There are times when doing things ‘the Time Out way’ (ie dining anonymously) is bloody frustrating and you yearn to yell for the manager and implore them for the sake of their outlet and your lunch/ dinner experience to, for want of a better phrase, pull their finger out. Such a time was my recent trip to Ichiban Boshi in Pavilion KL.
The food was so bad it’s actually depressing to recall. I am still not entirely convinced that my salmon sashimi was what it was alleged to be. If someone were to tell me that in fact what I consumed was wax replica food from a show kitchen I would not be overly surprised, such was its total lack of taste, freshness or salmon-ness.
The sushi train, cunningly organised so that during a 35-minute luncheon a grand total of one RM2 plate appeared in a sea of servings priced at RM4 and RM6, delivered more bland offerings that had clearly been on the train too long. An excellent advertisement against public transport if ever there was one.

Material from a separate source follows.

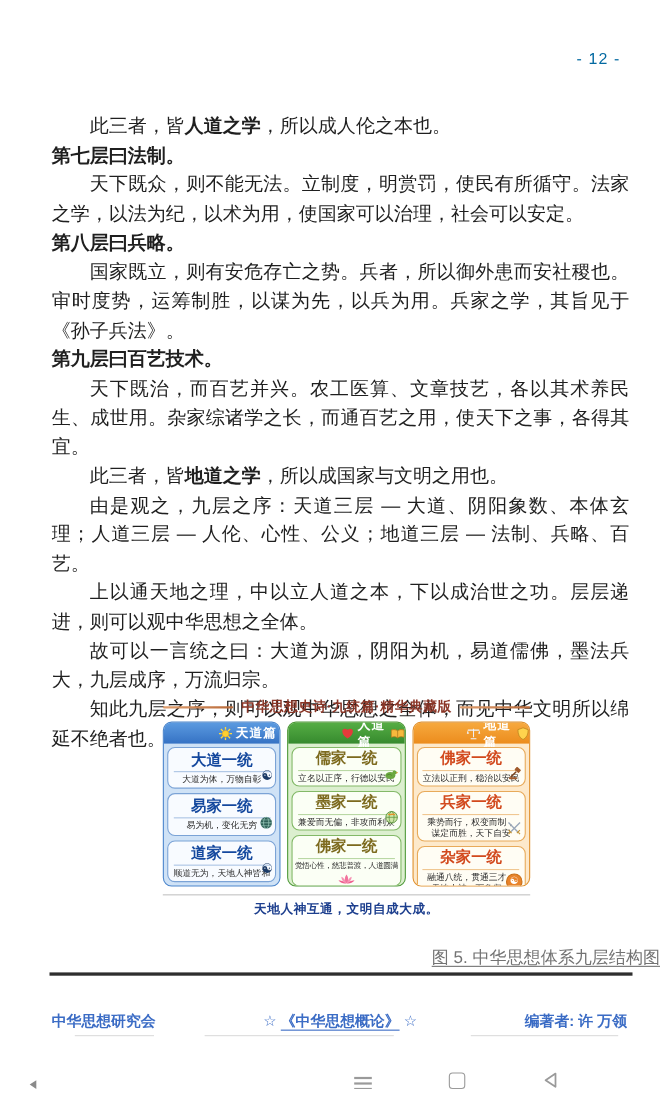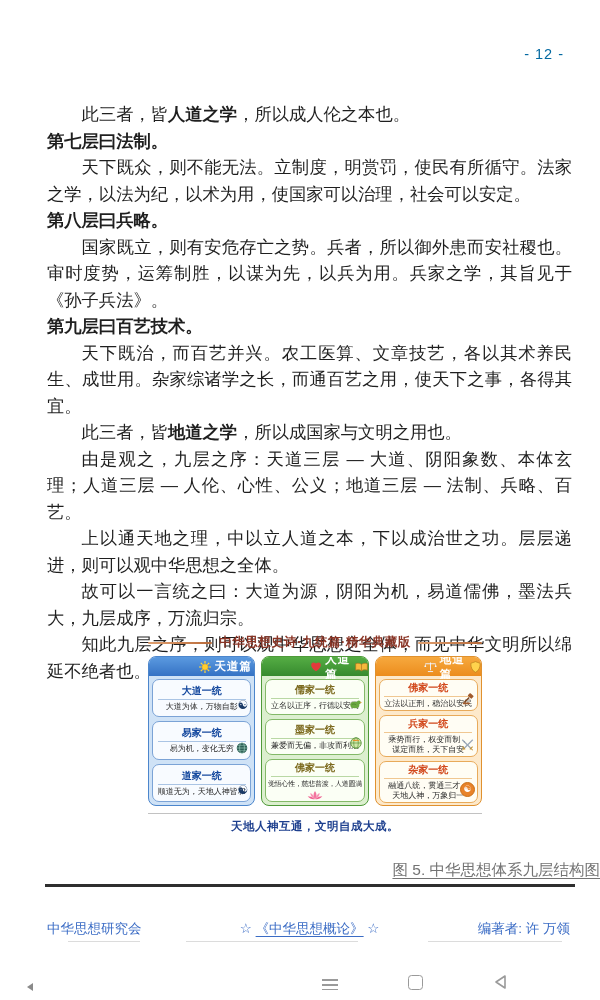"大道一统" .fcard-title { font-size: 10px -> 14px }
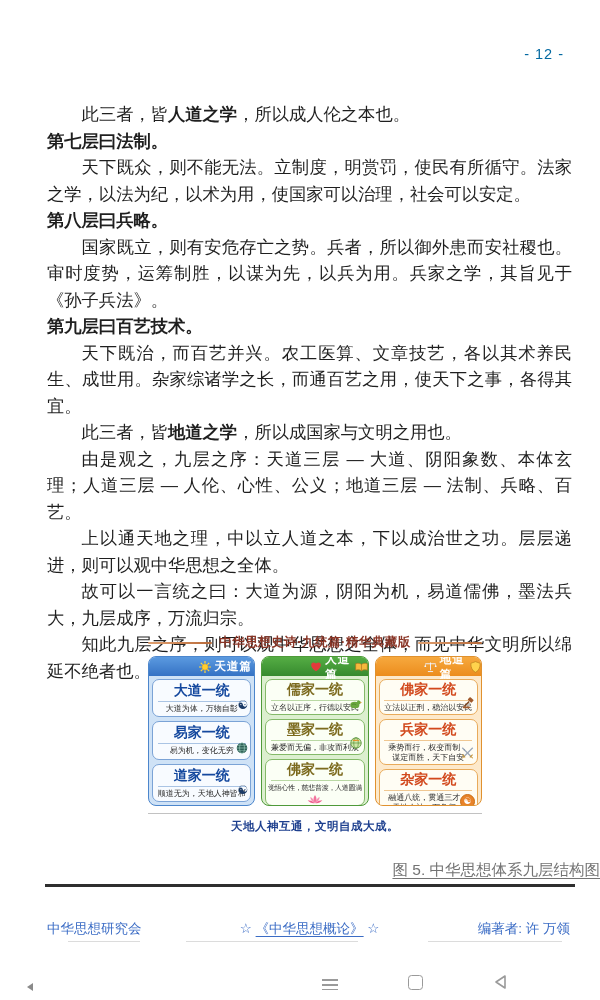"中华思想研究会" .footer { font-weight: none -> bold }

Next was the toughest, stringiest chicken you’ll find without subjecting a fowl to marathon training. Never a huge thigh fan I tried it gamely until the pile of inedible meat (much of it removed from my mouth after extensive chewing got us no closer to digestion) became greater than that which had reached my stomach. Beyond that the miso soup, tofu and katsu curry were fine, although I wouldn’t so much say the side order of vegetables were over-cooked as that they reached a state of over-cooked-ness several days ago and had since remained simmering in the pan reaching a level of beyond-done unseen since Old Ma Bellotti’s Sunday lunches circa 1986.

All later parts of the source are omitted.